Ask: Is there a way to get MySQL Shell backup to avoid pausing GR (apart from setting consistent to false). Or, getting MySQL Router to avoid the Cluster node while lag > a certain threshold (am aware innovation release - version 9 introduced Routing Guidelines).
Hi @jojojthomas,
Yes, stop taking logical backups which are single-threaded. Instead, take physical backups which are multi-threaded using Percona XtraBackup
If you are insistent on logical backups (which are the slowest to backup, and slowest to restore), then you should use GitHub - mydumper/mydumper: Official MyDumper Project which is a multi-threaded logical backup tool.
You should not send “backup commands” through proxies, or routers, and should send these connections directly to a member.
With 6.5TB of data, if you are in the cloud, you should opt for storage snapshots. This would require locking 1 member for around 20s while the snapshot occurs. Seems like a decent trade-off to backup 6.5TB in less than 1 minute.
Hi Matthew,
Thank you for your response and suggestions.
FYI - the MySQL Shell Utilities to get logical backups are multi-threaded. References; Backup and Restore Using MySQL Shell, 11.5 Instance Dump Utility, Schema Dump Utility, and Table Dump Utility.
We are on Oracle’s OCI Cloud. So, we can use Block Volume (BV) Cloning and Backup for the physical, cold backups (i.e., storage snapshots). BV clone for the 8TB disk partition took ~45 seconds; BV backup took ~7 1/2 minutes. Both of these operations don’t have any impact on the MySQL instance. The cluster member can be locked for the brief duration when the BV clone / backup is happening. The clone is more expensive as it uses BV, while the backup will use Object Storage and so is cheaper.
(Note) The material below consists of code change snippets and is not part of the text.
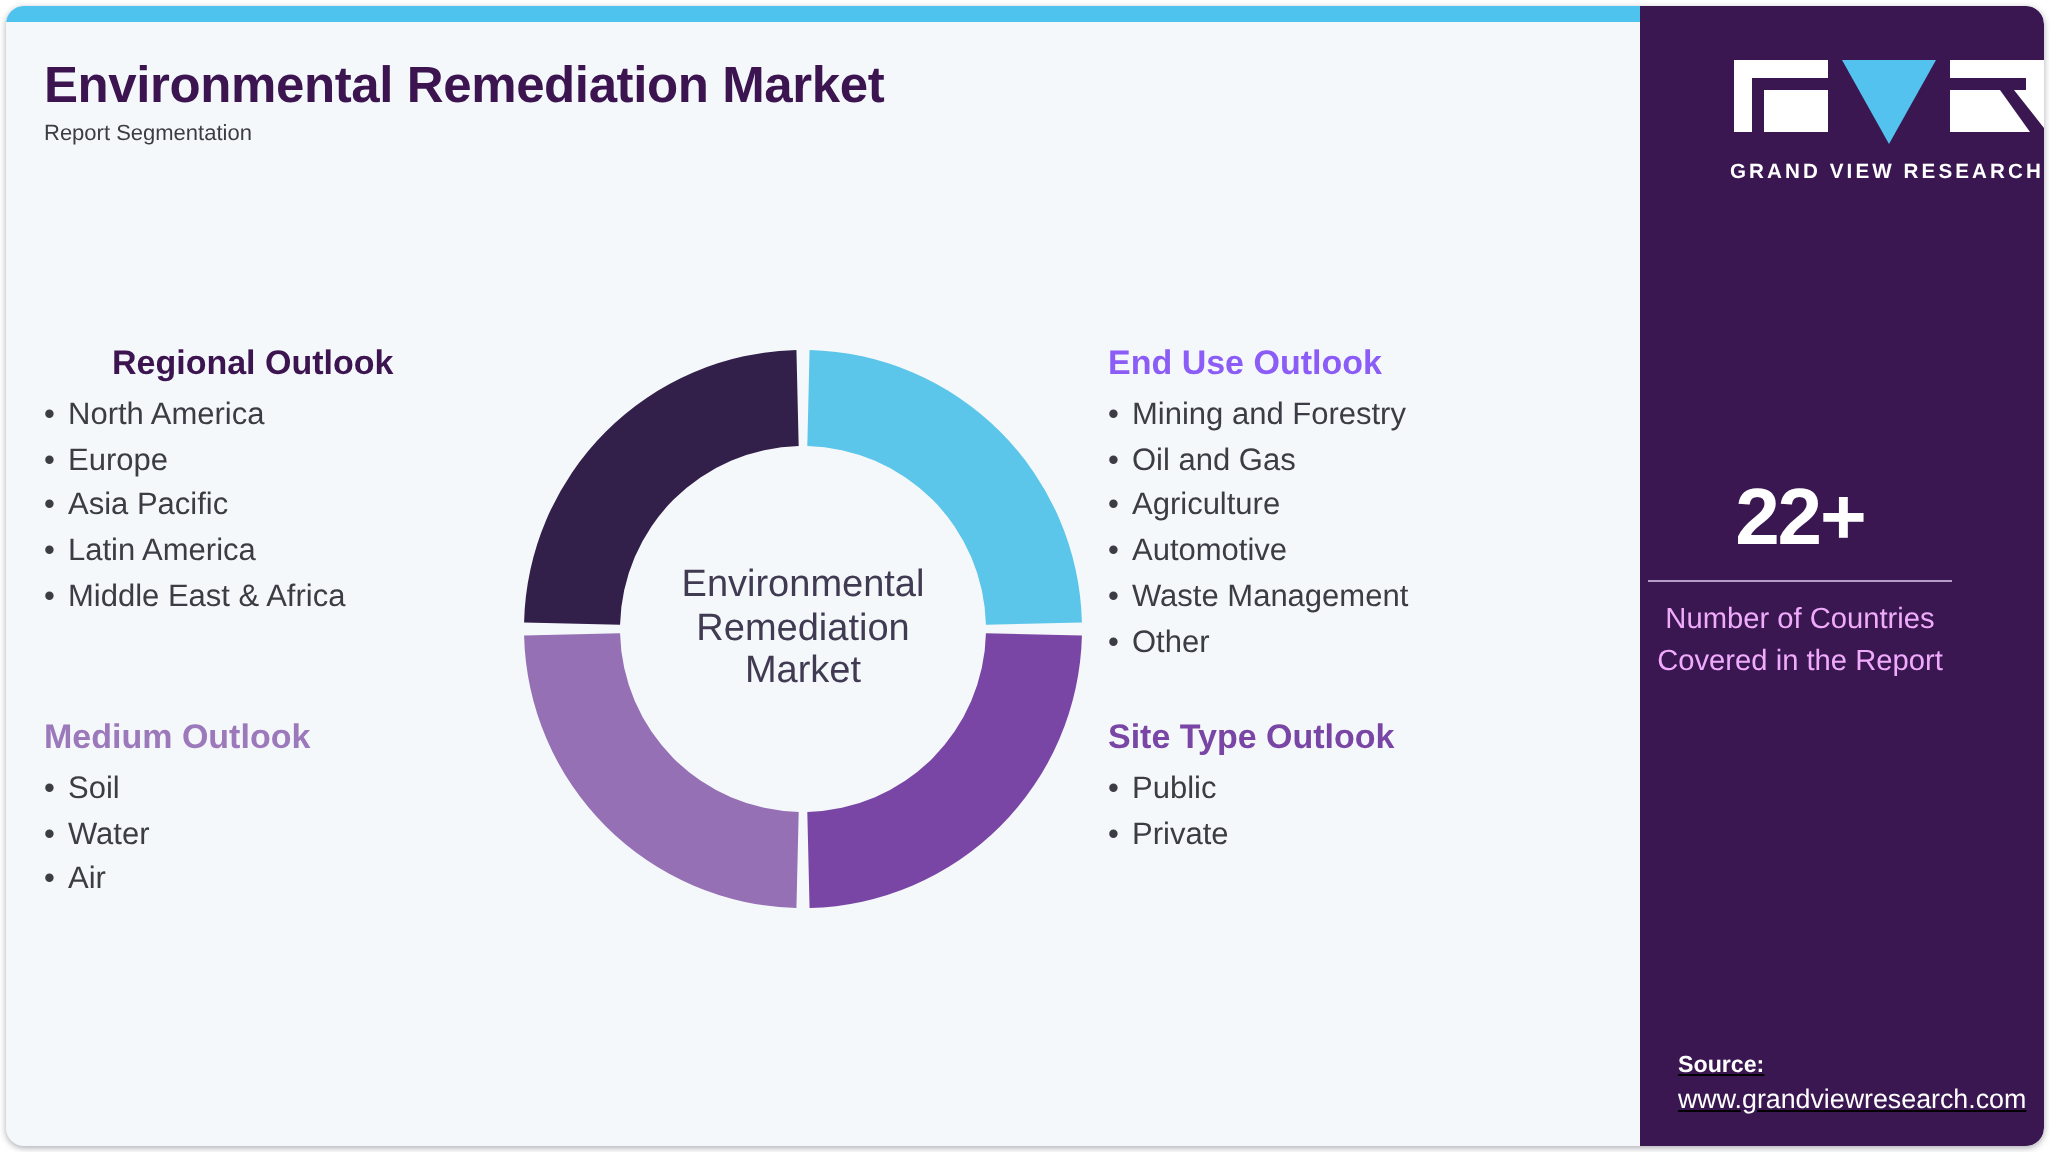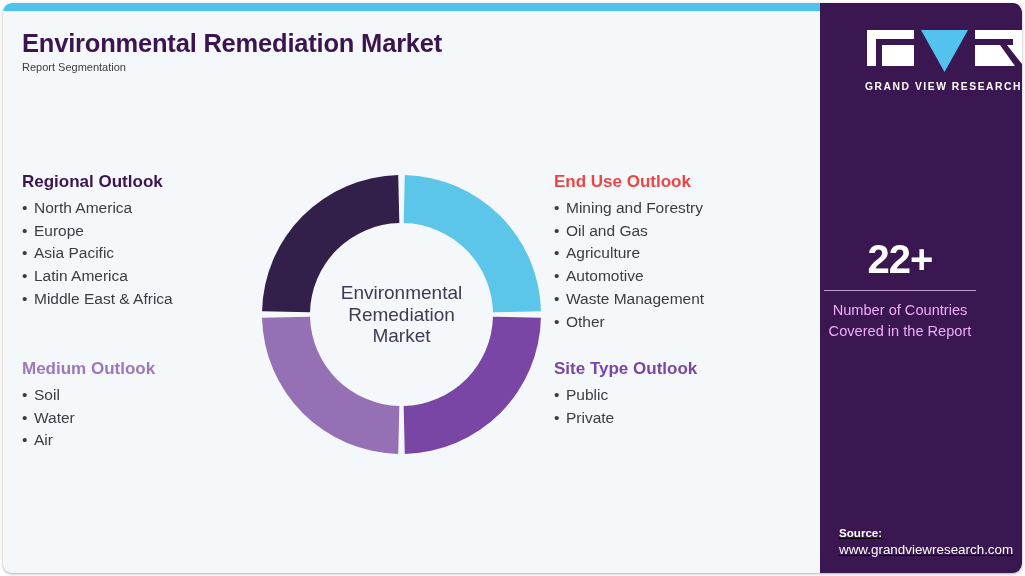--- a/index.html
+++ b/index.html
@@ -28,7 +28,7 @@
   .col-right{left:551px;}
 
   .sec-head{font-size:17px;font-weight:bold;white-space:nowrap;line-height:1;}
-  .sec-head.dark  {color:#3c1450;}
+  .sec-head.dark  {color:#3c1450;margin-left:34px;}
   .sec-head.mauve {color:#9c79bb;}
   .sec-head.cyan  {color:#ef4444;}
   .sec-head.purple{color:#7a46a5;}

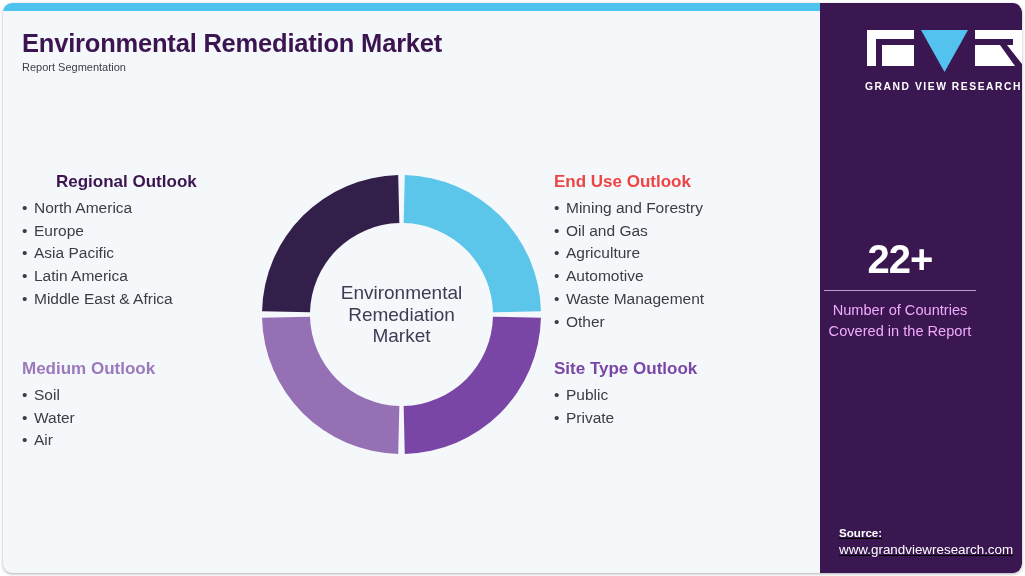--- a/index.html
+++ b/index.html
@@ -30,7 +30,7 @@
   .sec-head{font-size:17px;font-weight:bold;white-space:nowrap;line-height:1;}
   .sec-head.dark  {color:#3c1450;margin-left:34px;}
   .sec-head.mauve {color:#9c79bb;}
-  .sec-head.cyan  {color:#ef4444;}
+  .sec-head.cyan  {color:#8b5cf6;}
   .sec-head.purple{color:#7a46a5;}
 
   ul.items{list-style:none;margin:0;padding:0;}

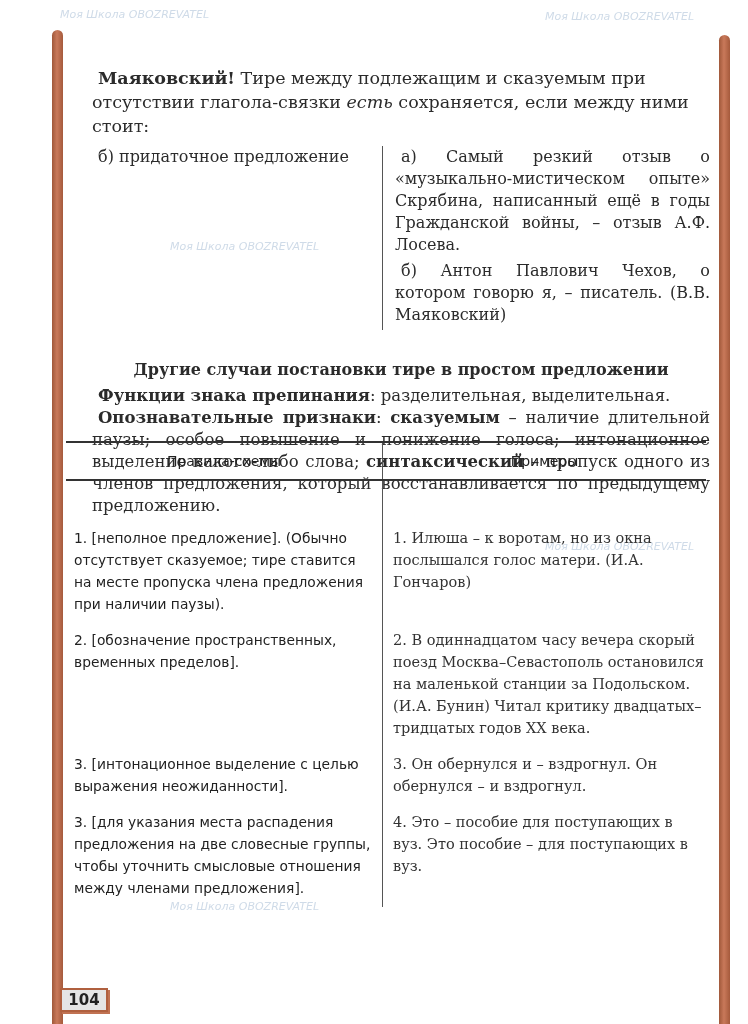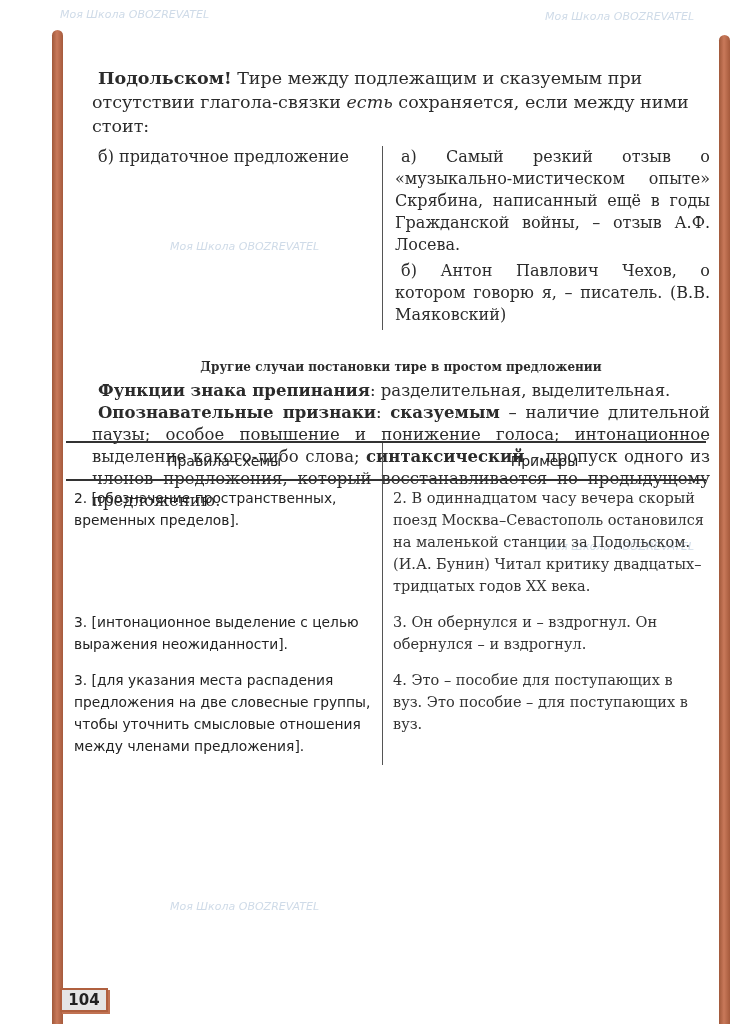--- a/index.html
+++ b/index.html
@@ -45,7 +45,7 @@
 <div class="wm" style="left:170px;top:900px">Моя Школа  OBOZREVATEL</div>
 
 <div class="content">
-  <p class="remember"><b>Подольском!</b><span> Тире между подлежащим и сказуемым при отсутствии глагола-связки </span><i>есть</i><span> сохраняется, если между ними стоит:</span></p>
+  <p class="remember"><b>Маяковский!</b><span> Тире между подлежащим и сказуемым при отсутствии глагола-связки </span><i>есть</i><span> сохраняется, если между ними стоит:</span></p>
 
   <div class="two-col">
     <div class="lc">

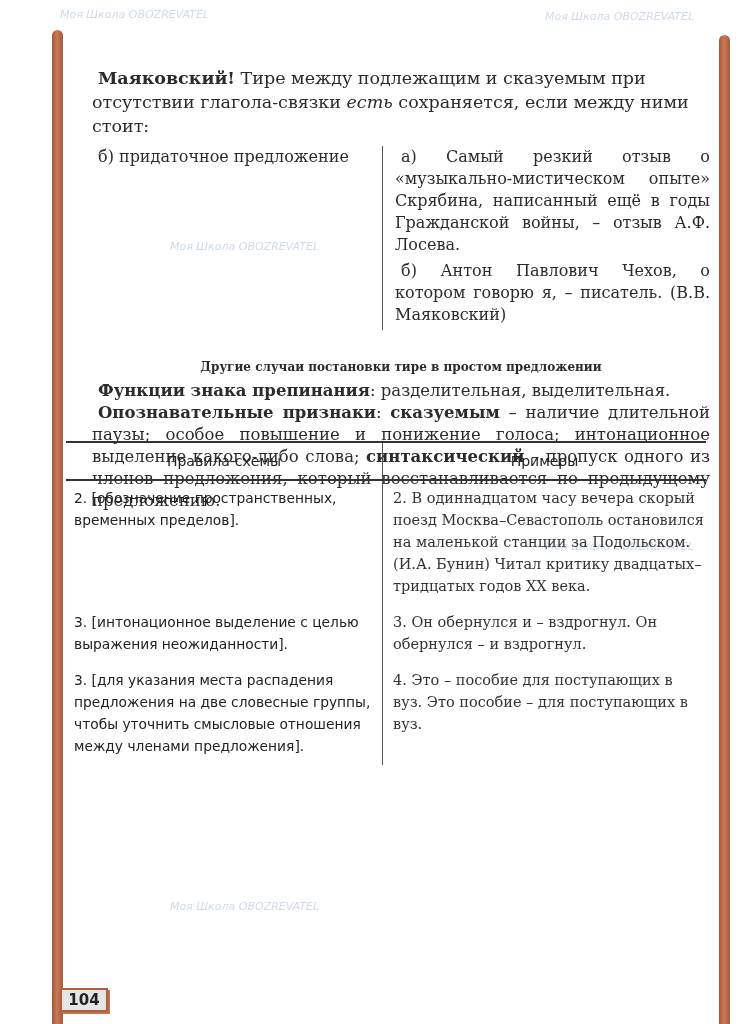--- a/index.html
+++ b/index.html
@@ -20,7 +20,7 @@
   .two-col .rc{flex:1;border-left:1px solid #555;padding-left:12px;}
   .two-col p{margin:0;text-indent:6px;text-align:justify;}
   .two-col .rc p{margin-bottom:4px;}
-  h2{font-size:12px;font-weight:bold;text-align:center;margin:30px 0 6px 0;}
+  h2{font-size:16px;font-weight:bold;text-align:center;margin:30px 0 6px 0;}
   .para{font-size:16.5px;line-height:22px;margin:0;text-indent:6px;text-align:justify;}
   table{position:absolute;left:66px;top:441px;width:640px;border-collapse:collapse;
         font-family:"DejaVu Sans","Liberation Sans",sans-serif;}

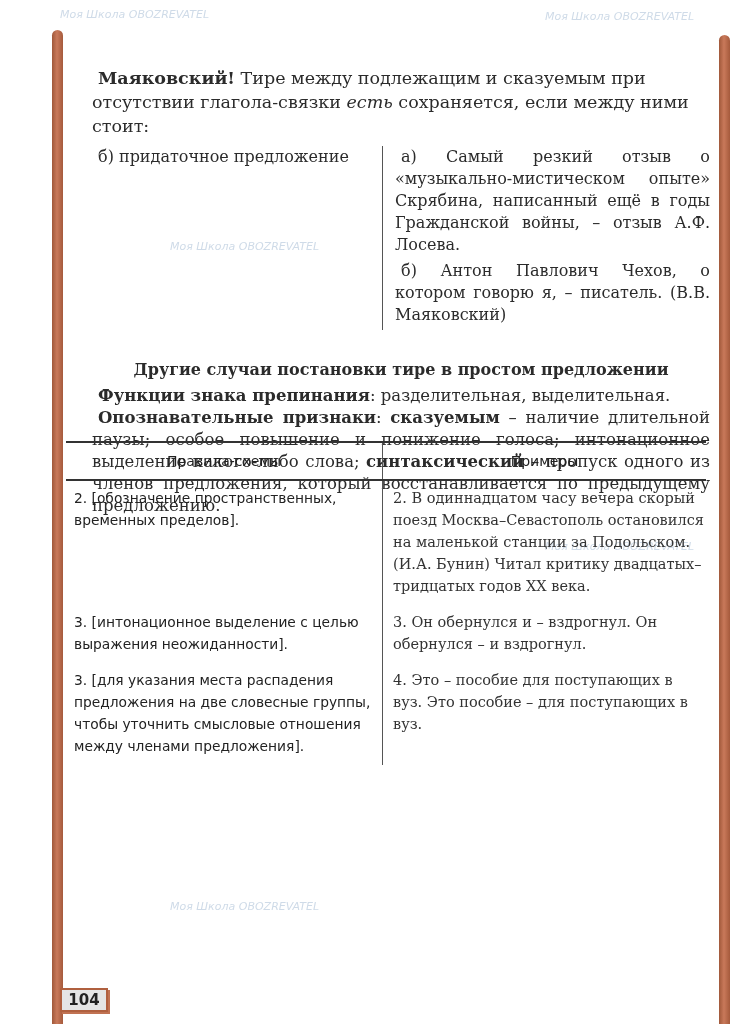--- a/index.html
+++ b/index.html
@@ -70,6 +70,10 @@
     </tr>
   </thead>
   <tbody>
+    <tr class="first">
+      <td class="rule">1. [неполное предложение]. (Обычно отсутствует сказуемое; тире ставится на месте пропуска члена предложения при наличии паузы).</td>
+      <td class="ex sep">1. Илюша – к воротам, но из окна послышался голос матери. (И.А. Гончаров)</td>
+    </tr>
     <tr>
       <td class="rule">2. [обозначение пространственных, временных пределов].</td>
       <td class="ex sep">2. В одиннадцатом часу вечера скорый поезд Москва–Севастополь остановился на маленькой станции за Подольском. (И.А. Бунин) Читал критику двадцатых–тридцатых годов XX века.</td>

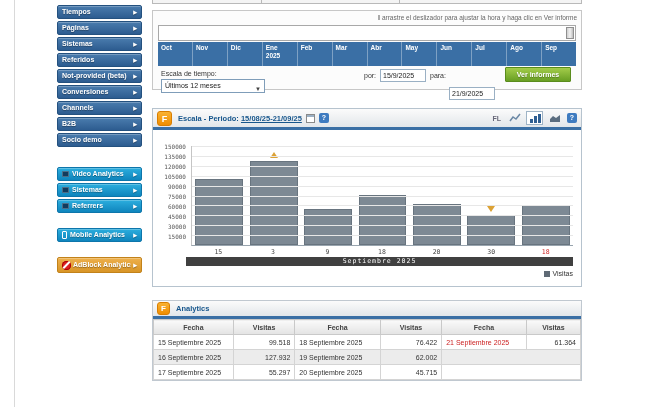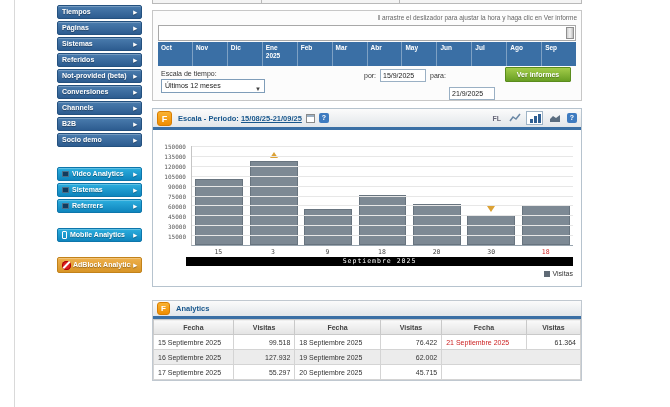--- a/index.html
+++ b/index.html
@@ -44,7 +44,7 @@
   .top-strip i { position:absolute; top:0; bottom:0; width:1px; background:#b9b9b9; display:block; }
 
   
-  .panel-timeline { position:absolute; top:10px; left:0; width:430px; height:91px;
+  .panel-timeline { position:absolute; top:10px; left:0; width:430px; height:80px;
     background:#fcfcfc; border:1px solid #c7c7c7; }
   .instruction { position:absolute; top:3px; right:4px; font-size:6.5px; color:#666; }
   .slider-track { position:absolute; top:14px; left:5px; right:5px; height:16px;

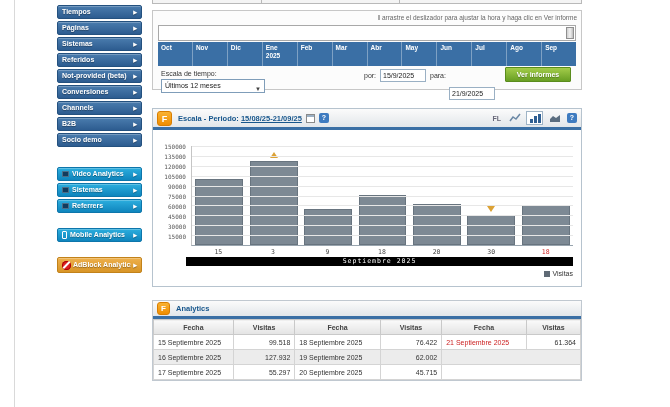--- a/index.html
+++ b/index.html
@@ -116,7 +116,7 @@
   .xlab { flex:1; text-align:center; font-size:6.5px; color:#444;
     font-family:"DejaVu Sans Mono",monospace; }
   .xlab.red { color:#cc2222; }
-  .x-band { position:absolute; left:33px; top:127px; width:387px; height:9px; background:#000000;
+  .x-band { position:absolute; left:33px; top:127px; width:387px; height:9px; background:#404040;
     color:#fff; font-size:6.5px; line-height:9px; text-align:center;
     font-family:"DejaVu Sans Mono",monospace; letter-spacing:1px; }
   .legend { position:absolute; right:8px; top:140px; display:flex; align-items:center; gap:3px; }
With logical backup, the multi-threaded MySQL Shell (dump-instance) compresses the 6.5 TB to ~150 GB. So, still, also looking for recommendation on the original ask.
Many thanks again for the inputs.
@jojojthomas You might consider switching to a more advanced proxy. ProxySQL has been around longer than mysqlrouter, supports far more routing methodologies, and is more performant overall. mysqlrouter is a layer 4 (ie: port map) router, where ProxySQL is a layer 7 (ie: understands app protocol) router. ProxySQL “reads” the SQL, and makes determinations on where to send the query. One feature of ProxySQL is its native Group Replication awareness. It has the ability to monitor lag between GR members, and can route queries to members whose lag is less than some threshold.